Still, what deep-house fans might not expect is that even though Etienne is rumored to own more than 10,000 records, his American CD debut Respect Is Burning Presents Respect to DJ Deep (Astralwerks) mines limited terrain. As with most deep-house DJ sets, Deep covers the subgenre's bases neatly but goes no further than that. This is less a criticism than an acknowledgment of the music's inherently conservative parameters: You don't look to deep house for earth-shattering developments, because it is based in large part upon working with older sounds. Chances are, though, that innovation would just get in the way of DJ Deep's carefully wrought organic approach. When this CD's mission statement--KCYC's "I'm Not Dreaming (Media Mix)"--begins with a shouting female gospel vocal, syncopated handclaps, and stentorian church organ, it becomes the dance-music equivalent of roots rockers covering the Stones, or the Counting Crows referencing Dylan's "Mr. Jones."

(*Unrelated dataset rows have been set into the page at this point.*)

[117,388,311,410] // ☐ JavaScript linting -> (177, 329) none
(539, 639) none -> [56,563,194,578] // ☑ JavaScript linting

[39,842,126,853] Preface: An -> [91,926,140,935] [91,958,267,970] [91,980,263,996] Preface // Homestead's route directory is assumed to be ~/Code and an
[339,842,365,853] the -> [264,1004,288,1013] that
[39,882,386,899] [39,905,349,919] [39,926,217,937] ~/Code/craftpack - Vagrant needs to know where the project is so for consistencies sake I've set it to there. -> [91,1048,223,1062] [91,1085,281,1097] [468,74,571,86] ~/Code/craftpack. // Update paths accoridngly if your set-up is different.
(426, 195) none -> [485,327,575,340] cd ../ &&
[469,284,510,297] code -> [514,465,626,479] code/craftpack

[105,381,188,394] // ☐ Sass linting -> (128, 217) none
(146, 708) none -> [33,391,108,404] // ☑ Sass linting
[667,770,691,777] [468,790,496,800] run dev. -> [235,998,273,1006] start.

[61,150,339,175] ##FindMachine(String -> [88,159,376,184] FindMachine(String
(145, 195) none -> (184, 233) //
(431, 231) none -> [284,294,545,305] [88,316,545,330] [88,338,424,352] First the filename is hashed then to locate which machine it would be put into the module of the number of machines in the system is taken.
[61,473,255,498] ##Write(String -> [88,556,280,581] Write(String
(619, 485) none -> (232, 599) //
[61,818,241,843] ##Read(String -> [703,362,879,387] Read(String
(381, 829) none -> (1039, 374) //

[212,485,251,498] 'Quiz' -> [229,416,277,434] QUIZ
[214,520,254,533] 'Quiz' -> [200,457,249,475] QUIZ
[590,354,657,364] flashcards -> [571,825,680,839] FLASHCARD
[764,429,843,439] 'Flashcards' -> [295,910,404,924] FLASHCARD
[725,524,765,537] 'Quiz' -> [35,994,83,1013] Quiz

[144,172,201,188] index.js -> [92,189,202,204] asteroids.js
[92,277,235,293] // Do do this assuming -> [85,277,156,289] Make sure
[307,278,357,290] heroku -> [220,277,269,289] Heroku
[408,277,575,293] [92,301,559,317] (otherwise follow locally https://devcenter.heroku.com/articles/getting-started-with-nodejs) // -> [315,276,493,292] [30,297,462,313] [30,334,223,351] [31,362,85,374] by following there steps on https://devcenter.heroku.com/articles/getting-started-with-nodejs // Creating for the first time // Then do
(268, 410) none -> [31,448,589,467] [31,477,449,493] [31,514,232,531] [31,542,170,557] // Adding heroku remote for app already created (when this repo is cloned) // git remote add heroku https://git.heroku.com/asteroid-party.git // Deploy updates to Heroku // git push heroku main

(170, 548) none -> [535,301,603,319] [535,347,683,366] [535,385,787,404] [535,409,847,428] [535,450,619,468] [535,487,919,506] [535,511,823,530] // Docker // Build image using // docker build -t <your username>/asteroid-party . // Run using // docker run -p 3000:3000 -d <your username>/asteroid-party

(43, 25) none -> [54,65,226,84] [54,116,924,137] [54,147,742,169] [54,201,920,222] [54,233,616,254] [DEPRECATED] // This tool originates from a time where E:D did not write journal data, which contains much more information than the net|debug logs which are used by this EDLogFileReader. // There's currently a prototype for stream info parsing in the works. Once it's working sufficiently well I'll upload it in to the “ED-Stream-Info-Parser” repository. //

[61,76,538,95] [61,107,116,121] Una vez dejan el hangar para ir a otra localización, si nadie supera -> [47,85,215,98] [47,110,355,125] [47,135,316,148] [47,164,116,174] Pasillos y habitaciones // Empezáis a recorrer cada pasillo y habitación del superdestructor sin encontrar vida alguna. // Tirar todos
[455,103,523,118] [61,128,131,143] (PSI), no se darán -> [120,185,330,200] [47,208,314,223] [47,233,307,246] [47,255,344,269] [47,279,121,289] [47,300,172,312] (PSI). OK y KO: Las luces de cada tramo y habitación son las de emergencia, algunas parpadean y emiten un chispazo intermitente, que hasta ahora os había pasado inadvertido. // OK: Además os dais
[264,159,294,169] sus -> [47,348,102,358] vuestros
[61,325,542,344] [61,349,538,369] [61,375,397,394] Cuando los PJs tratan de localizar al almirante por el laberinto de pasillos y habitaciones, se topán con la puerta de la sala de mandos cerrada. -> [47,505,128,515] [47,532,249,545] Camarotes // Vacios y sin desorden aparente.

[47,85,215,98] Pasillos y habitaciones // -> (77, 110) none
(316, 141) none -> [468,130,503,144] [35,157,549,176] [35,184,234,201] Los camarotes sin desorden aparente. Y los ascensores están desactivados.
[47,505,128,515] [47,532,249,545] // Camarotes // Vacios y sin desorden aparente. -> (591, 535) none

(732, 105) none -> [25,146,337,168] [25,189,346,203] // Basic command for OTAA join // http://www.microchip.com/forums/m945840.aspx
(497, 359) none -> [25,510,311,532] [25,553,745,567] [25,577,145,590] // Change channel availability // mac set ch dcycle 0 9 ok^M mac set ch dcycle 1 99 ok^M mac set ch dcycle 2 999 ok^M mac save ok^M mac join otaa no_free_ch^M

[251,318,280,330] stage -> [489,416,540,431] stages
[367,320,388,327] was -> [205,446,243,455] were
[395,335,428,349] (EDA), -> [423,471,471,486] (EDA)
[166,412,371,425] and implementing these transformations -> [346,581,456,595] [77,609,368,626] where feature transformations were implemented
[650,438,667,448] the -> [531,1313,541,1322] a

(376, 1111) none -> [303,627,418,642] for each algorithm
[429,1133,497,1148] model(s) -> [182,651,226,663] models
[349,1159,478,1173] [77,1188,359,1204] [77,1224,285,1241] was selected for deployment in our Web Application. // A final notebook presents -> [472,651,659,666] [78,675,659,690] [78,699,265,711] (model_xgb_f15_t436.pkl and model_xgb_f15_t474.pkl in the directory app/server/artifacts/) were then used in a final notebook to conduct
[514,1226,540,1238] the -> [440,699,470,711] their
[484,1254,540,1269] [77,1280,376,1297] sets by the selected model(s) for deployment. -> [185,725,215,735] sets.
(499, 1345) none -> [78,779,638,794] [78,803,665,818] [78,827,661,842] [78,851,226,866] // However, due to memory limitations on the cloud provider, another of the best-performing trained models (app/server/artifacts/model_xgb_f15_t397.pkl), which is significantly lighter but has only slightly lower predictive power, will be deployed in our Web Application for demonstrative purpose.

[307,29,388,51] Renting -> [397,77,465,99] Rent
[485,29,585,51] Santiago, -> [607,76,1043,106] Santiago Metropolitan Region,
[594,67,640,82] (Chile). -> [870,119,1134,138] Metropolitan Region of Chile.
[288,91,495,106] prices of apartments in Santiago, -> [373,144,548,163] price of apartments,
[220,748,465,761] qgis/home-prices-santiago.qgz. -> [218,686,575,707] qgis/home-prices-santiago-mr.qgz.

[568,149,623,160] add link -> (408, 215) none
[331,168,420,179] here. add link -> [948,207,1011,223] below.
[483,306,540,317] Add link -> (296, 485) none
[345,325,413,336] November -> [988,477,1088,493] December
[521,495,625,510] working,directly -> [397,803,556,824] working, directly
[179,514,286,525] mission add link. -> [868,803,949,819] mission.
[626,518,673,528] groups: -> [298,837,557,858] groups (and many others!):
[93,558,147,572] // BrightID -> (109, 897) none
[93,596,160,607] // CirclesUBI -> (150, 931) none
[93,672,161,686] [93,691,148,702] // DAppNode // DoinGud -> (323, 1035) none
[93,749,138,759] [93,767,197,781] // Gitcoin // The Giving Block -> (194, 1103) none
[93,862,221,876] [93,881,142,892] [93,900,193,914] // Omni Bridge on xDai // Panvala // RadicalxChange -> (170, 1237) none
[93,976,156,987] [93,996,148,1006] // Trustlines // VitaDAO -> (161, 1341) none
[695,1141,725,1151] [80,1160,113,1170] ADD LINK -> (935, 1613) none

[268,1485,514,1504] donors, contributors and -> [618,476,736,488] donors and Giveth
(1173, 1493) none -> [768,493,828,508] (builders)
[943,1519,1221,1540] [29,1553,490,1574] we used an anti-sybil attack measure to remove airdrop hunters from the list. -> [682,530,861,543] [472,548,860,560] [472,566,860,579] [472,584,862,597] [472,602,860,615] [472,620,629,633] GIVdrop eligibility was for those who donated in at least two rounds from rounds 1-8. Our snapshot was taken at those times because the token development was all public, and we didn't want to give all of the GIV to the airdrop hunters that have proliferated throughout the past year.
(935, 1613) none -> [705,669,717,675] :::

At his best, Deep manages to keep the tried and true from getting tired. Logic's "The Warning," a Roger Sanchez co-production from 1990, still sounds fresh, enveloping spare synth-string arpeggios and fluid organ riffs in its outer-space swing. The pumping, hi-hat-heavy drums and buoyant bass activity of Kimra Lovelace's "Misery" shift the set's relaxed groove into full gear. But even if you love Afro-Latin percussion and jazzy piano runs as much as Deep does, their superabundance here isn't offset imaginatively enough to remain compelling for 79 minutes. A languid tone might be Deep's aim, but too often his musical simmering ends up lukewarm.

Like Rose's deep definition, Respect Is Burning Presents Respect to DJ Deep roots itself in the Seventies and Eighties underground and borrows from R&B influences. But ideally, these styles should be the minimum qualifications upon which DJs can build an eclectic peak-and-valley flow for their music. Which is to say, buzzword-wise, DJ Deep lives up to his name just fine. That doesn't mean he isn't occasionally lacking in depth.